Abstract

We present a high-resolution numerical study of the phase-space diversity in an isolated Milky Way-type galaxy. Using a single N-body simulation (N ≈ 0.14 × 109) we explore the formation, evolution, and spatial variation of the phase-space spirals similar to those recently discovered by Antoja et al. in the Milky Way disk with Gaia Data Release 2 (DR2). For the first time in the literature we use a self-consistent N-body simulation of an isolated Milky Way-type galaxy to show that the phase-space spirals develop naturally from vertical oscillations driven by the buckling of the stellar bar.

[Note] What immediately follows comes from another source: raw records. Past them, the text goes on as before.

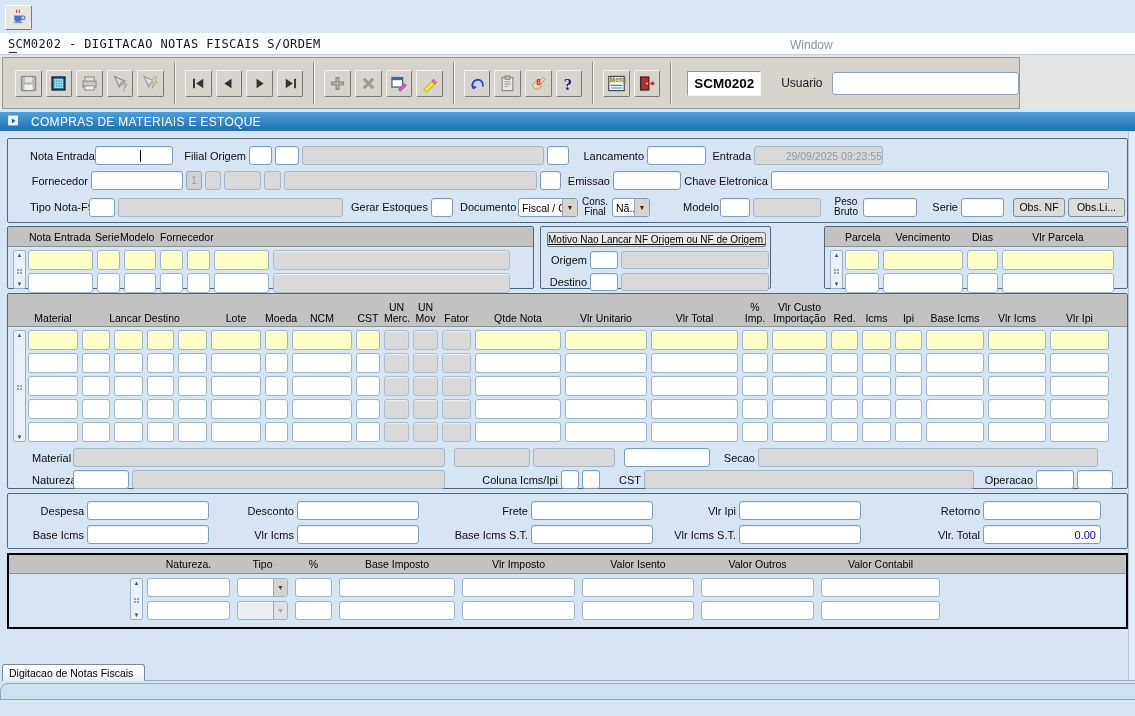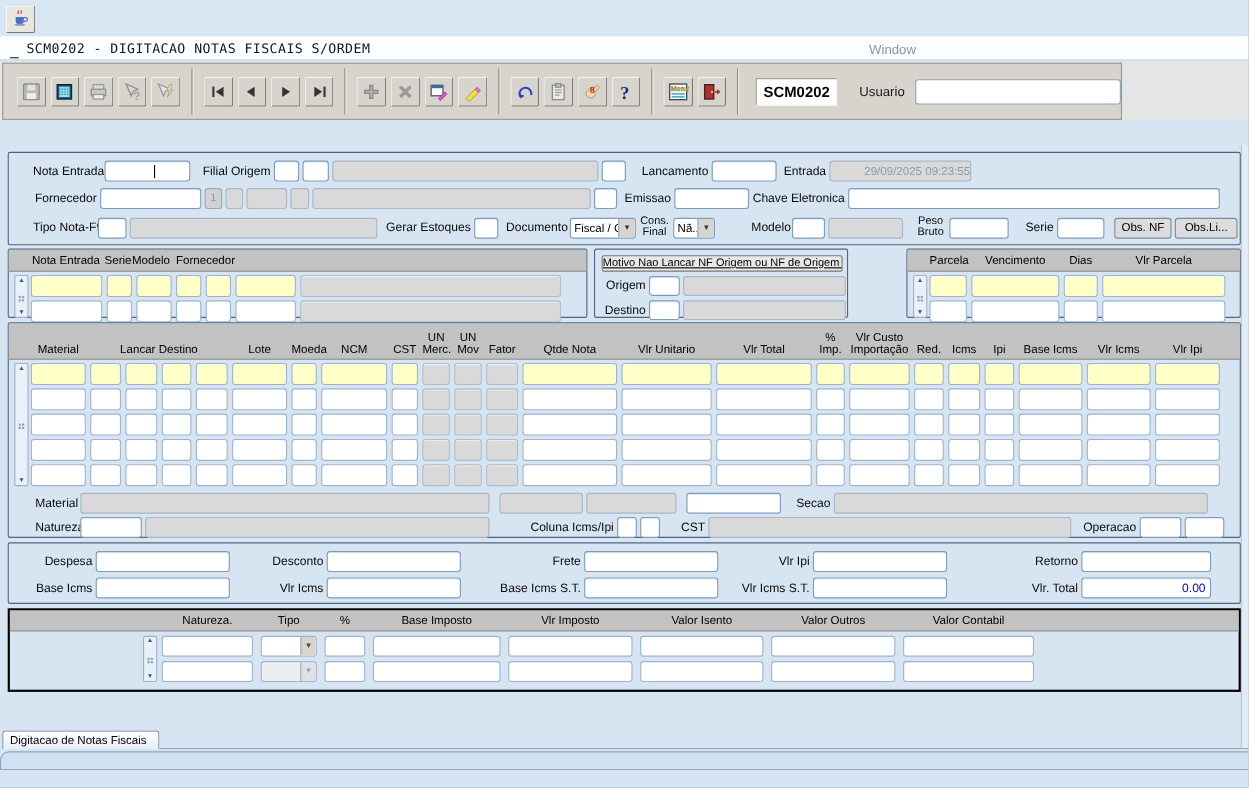"SCM0202 - DIGITACAO NOTAS FISCAIS" .menu-title { left: 24px -> 8px }
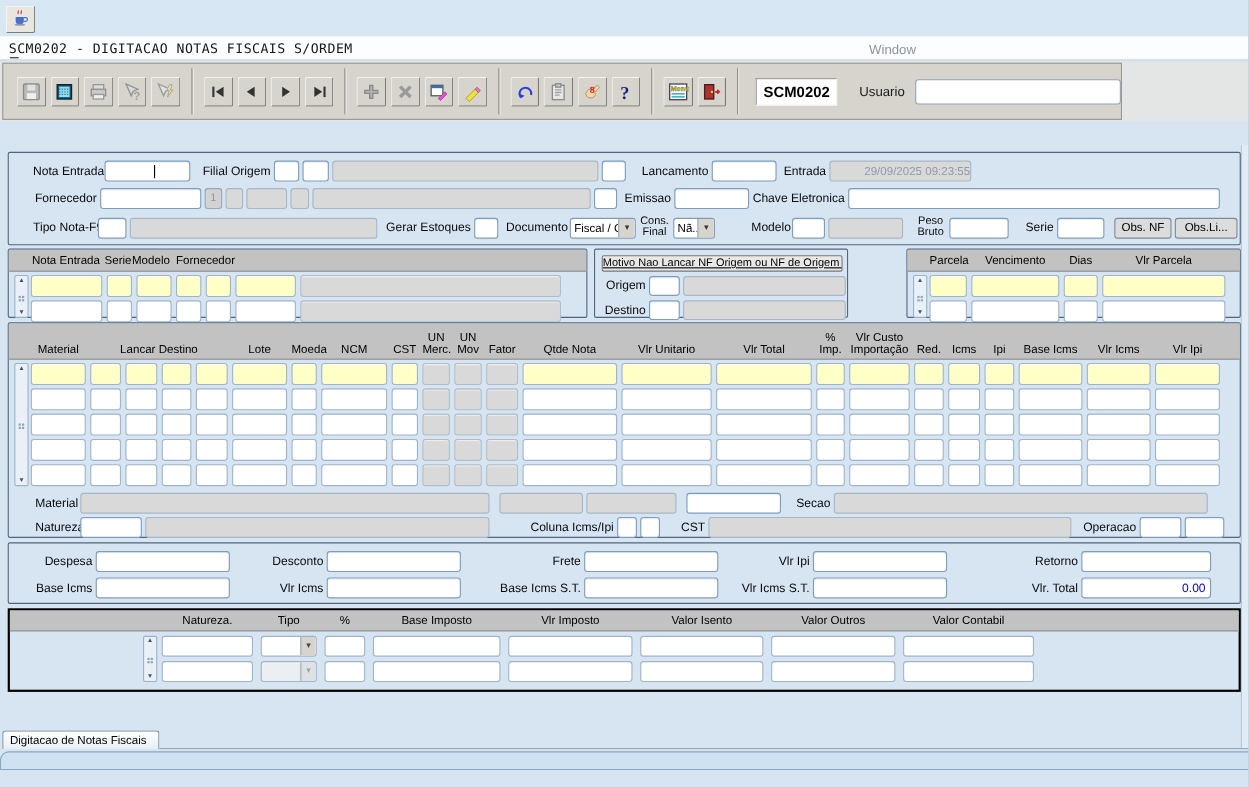"COMPRAS DE MATERIAIS E ESTOQUE" div.title-bar { html: none -> <div> <span> <svg> <rect></rect> <path></path> </svg> </span> <span>COMPRAS DE MATERIAIS E ESTOQUE</span> </div> }
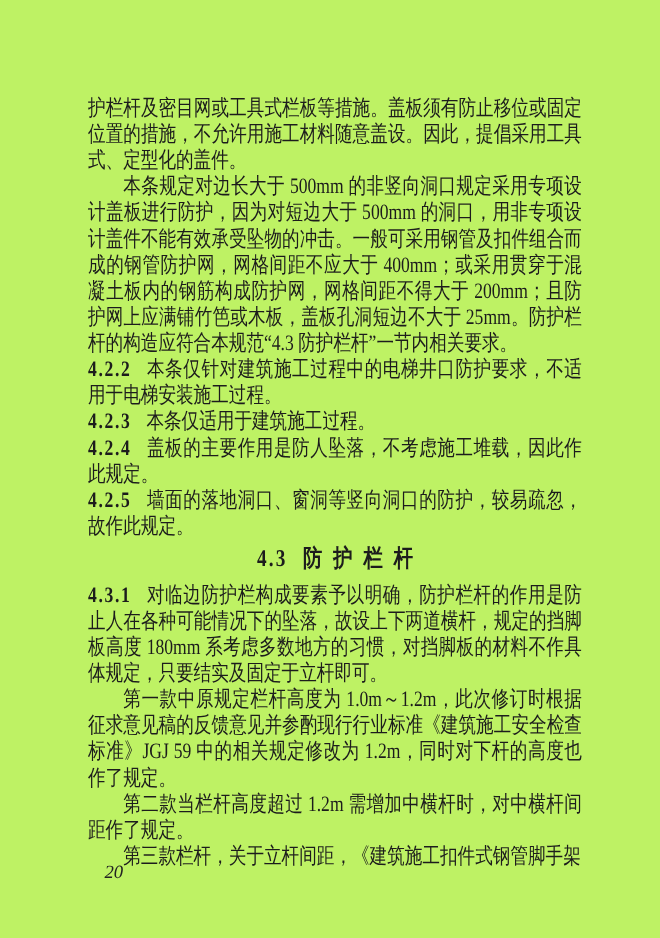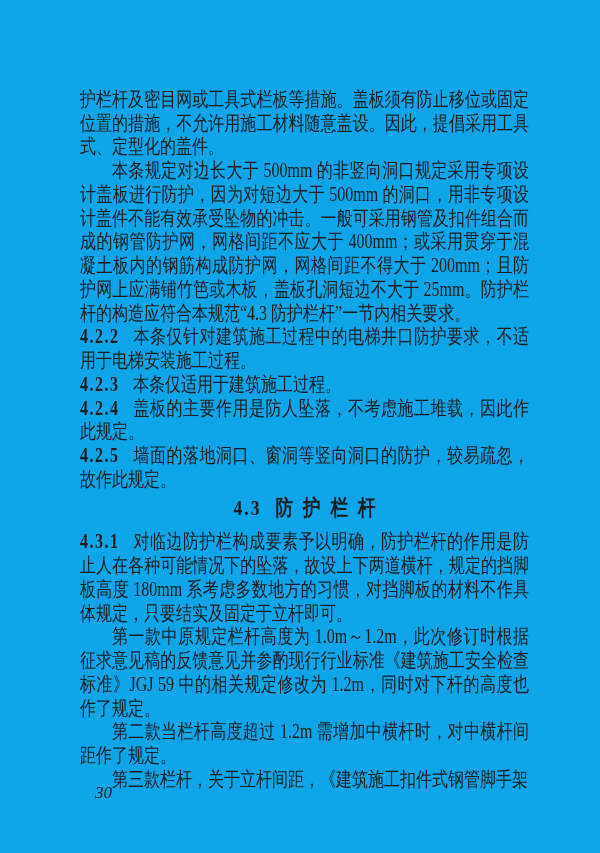"护栏杆及密目网或工具式栏板等措施。盖板须有防止移位或固定位置的措施，不允许用施工" .page { background: #0ea5e9 -> #bef264 }
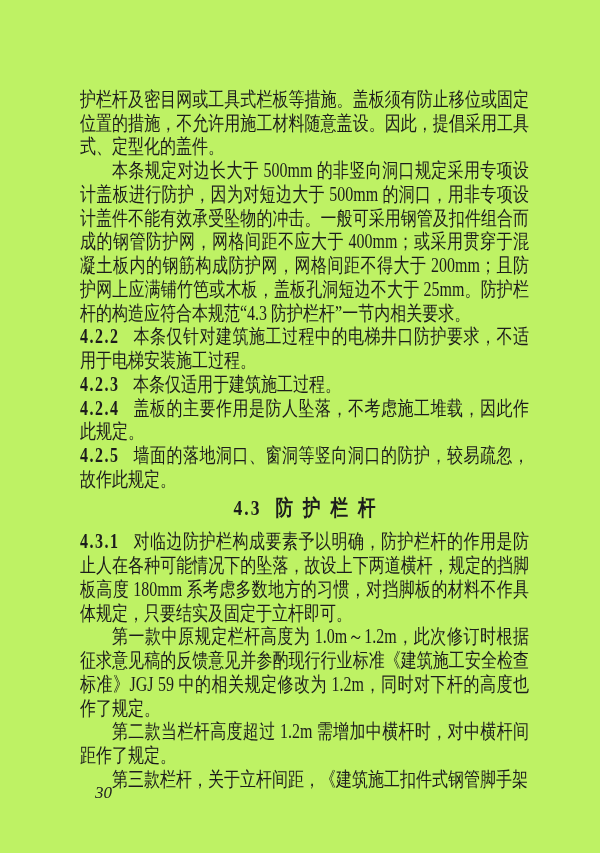"30" div.page-number { text: 30 -> 20 }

Thus, we claim that the physical mechanism standing behind the observed incomplete phase-space mixing process can be internal and not necessarily due to the perturbation induced by a massive satellite. In our model, the bending oscillations propagate outward and produce axisymmetric variations of the mean vertical coordinate and vertical velocity component of about 100 − 200 pc and 1 − 2 km s−1, respectively. As a consequence, the phase-space wrapping results in the formation of patterns with various morphologies across the disk, depending on the bar orientation, distance to the galactic center, and time elapsed since the bar buckling. Once bending waves appear, they are supported for a long time via disk self-gravity. Such vertical oscillations trigger the formation of various time-dependent phase-space spirals in the entire disk. The underlying physical mechanism implies the link between in-plane and vertical motion that leads directly to phase-space structures whose amplitude and shape are in remarkable agreement with those of the phase-space spirals observed in the Milky Way disk. In our isolated galaxy simulation, phase-space spirals are still distinguishable at the solar neighborhood 3 Gyr after the buckling phase. The long-lived character of the phase-space spirals generated by the bar buckling instability cast doubts on the timing argument used so far to get back to the time of the onset of the perturbation: phase-space spirals may have been caused by perturbations originated several gigayearrs ago, and not as recent as suggested so far.